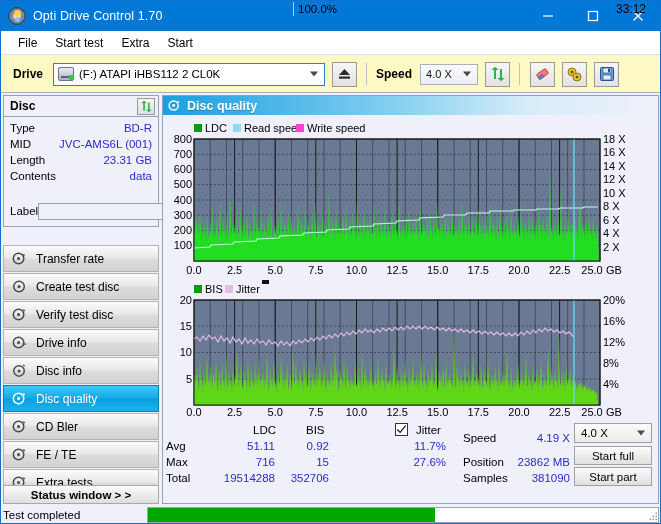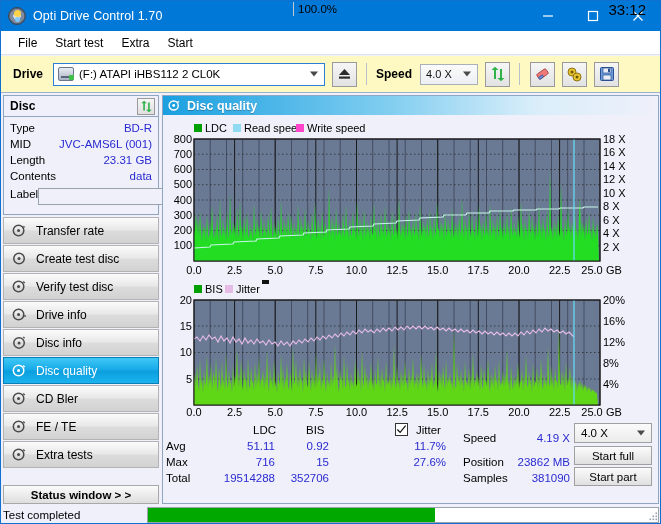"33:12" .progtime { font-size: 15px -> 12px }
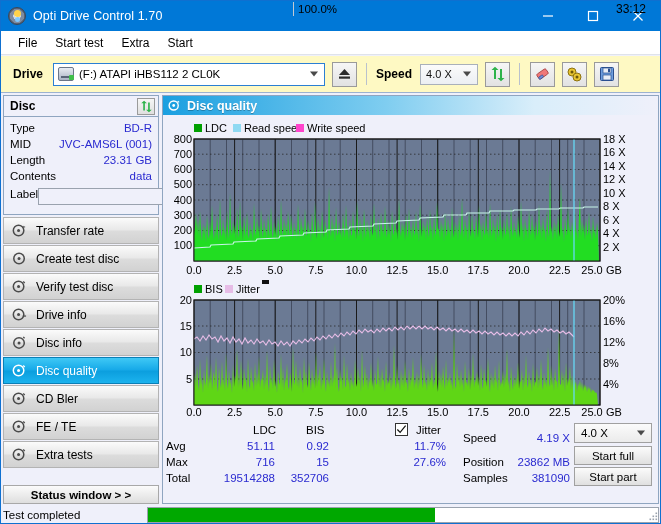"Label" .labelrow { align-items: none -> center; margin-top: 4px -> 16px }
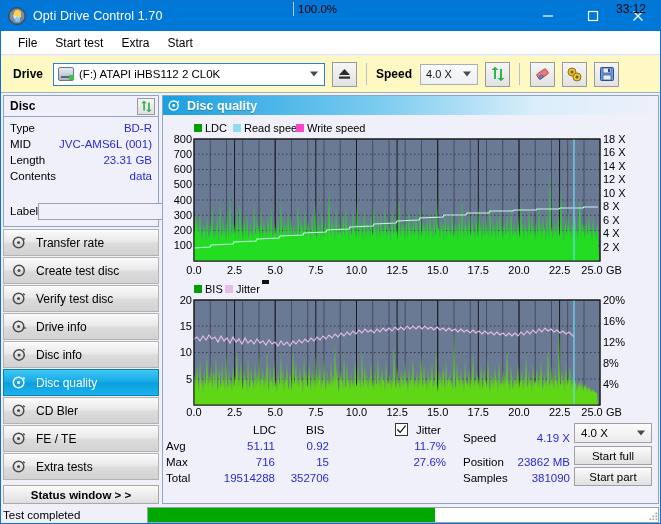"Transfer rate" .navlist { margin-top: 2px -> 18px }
* * *
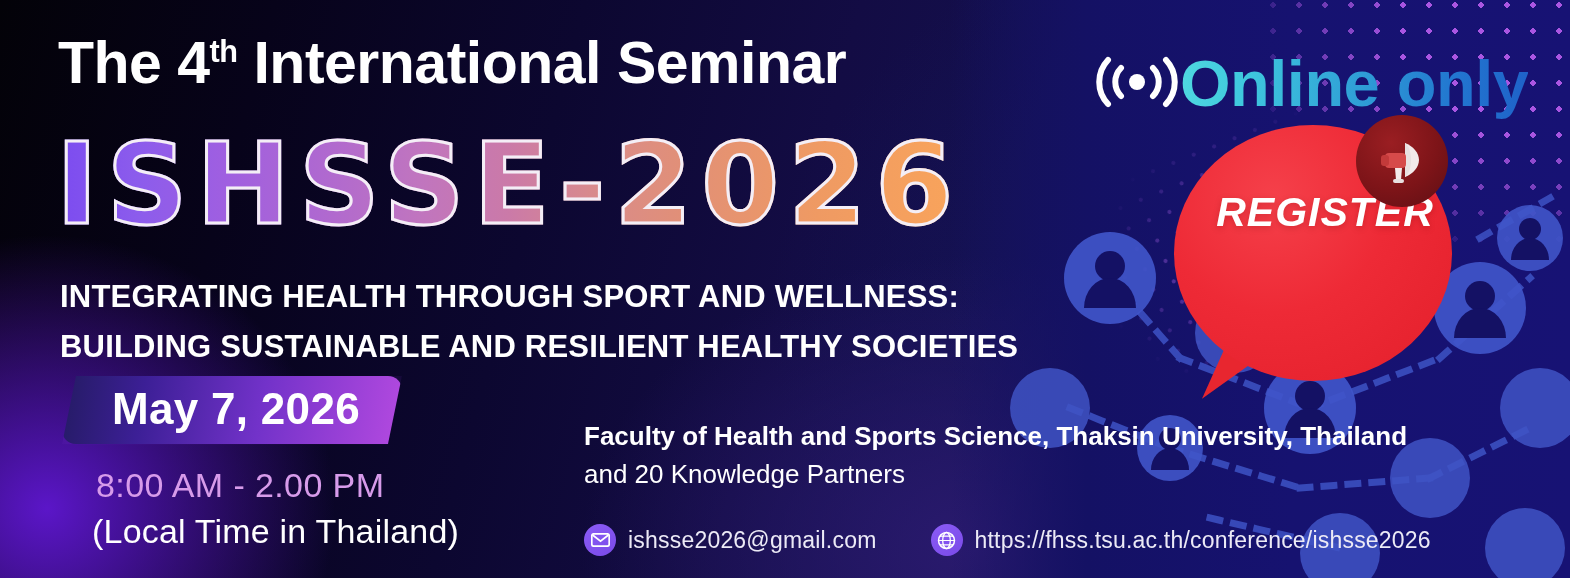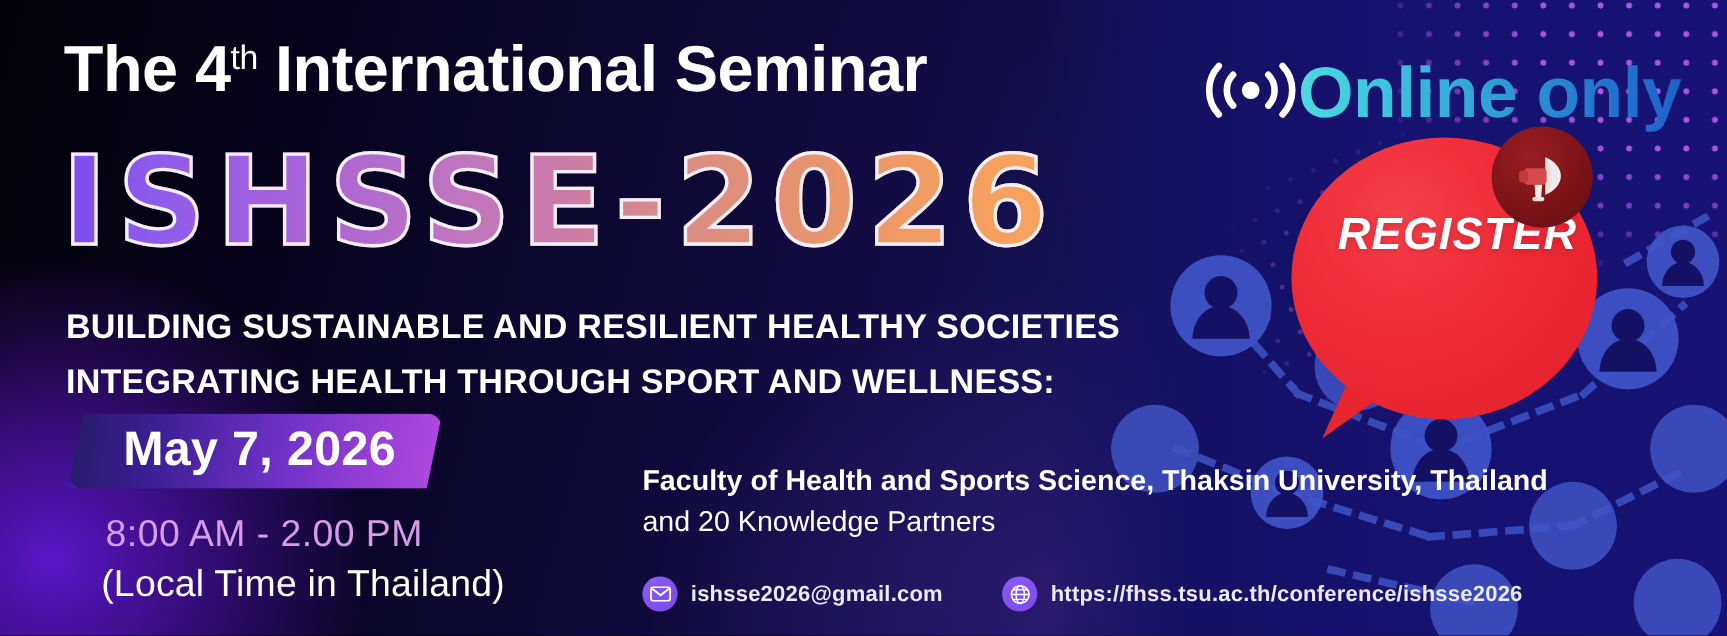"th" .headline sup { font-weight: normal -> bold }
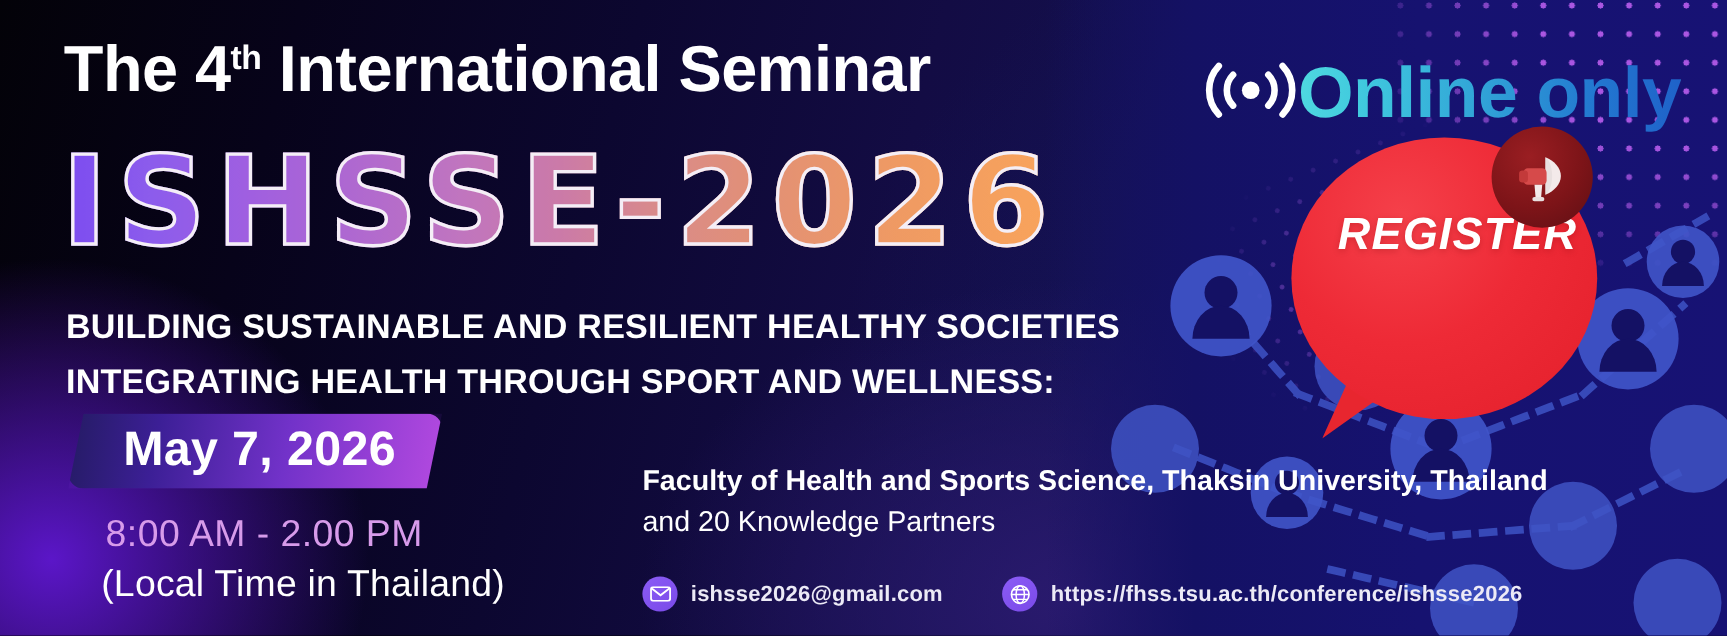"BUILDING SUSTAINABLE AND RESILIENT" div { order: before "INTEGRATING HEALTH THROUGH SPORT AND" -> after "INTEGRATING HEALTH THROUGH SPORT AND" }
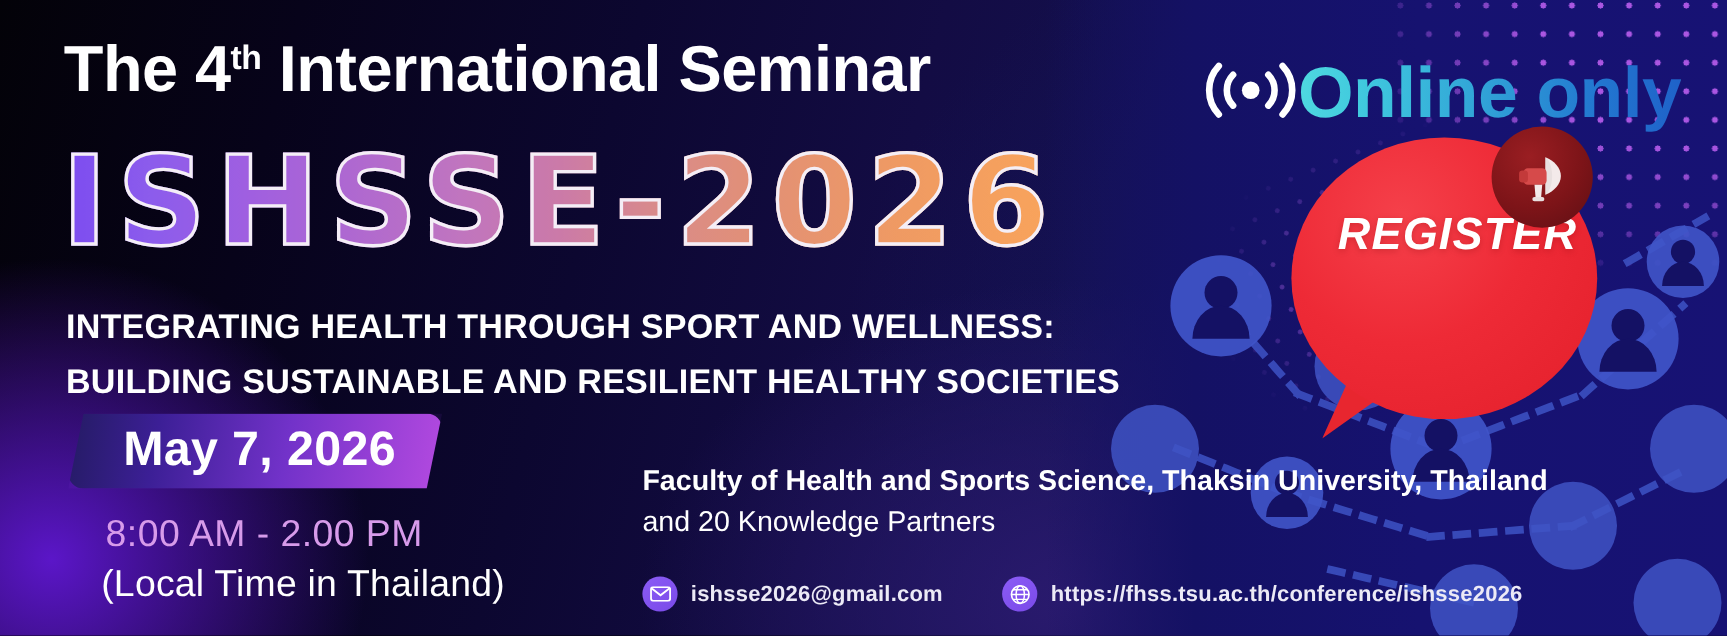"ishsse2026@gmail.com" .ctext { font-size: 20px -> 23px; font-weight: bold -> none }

_Work instruction_.
Print exactly, with no pictures, the lines above from the one that holds "font-weight: normal ->" through the one that holds "font-size: 20px ->", both of them included.

_Solution to the exercise_.
"th" .headline sup { font-weight: normal -> bold }
"BUILDING SUSTAINABLE AND RESILIENT" div { order: before "INTEGRATING HEALTH THROUGH SPORT AND" -> after "INTEGRATING HEALTH THROUGH SPORT AND" }
"ishsse2026@gmail.com" .ctext { font-size: 20px -> 23px; font-weight: bold -> none }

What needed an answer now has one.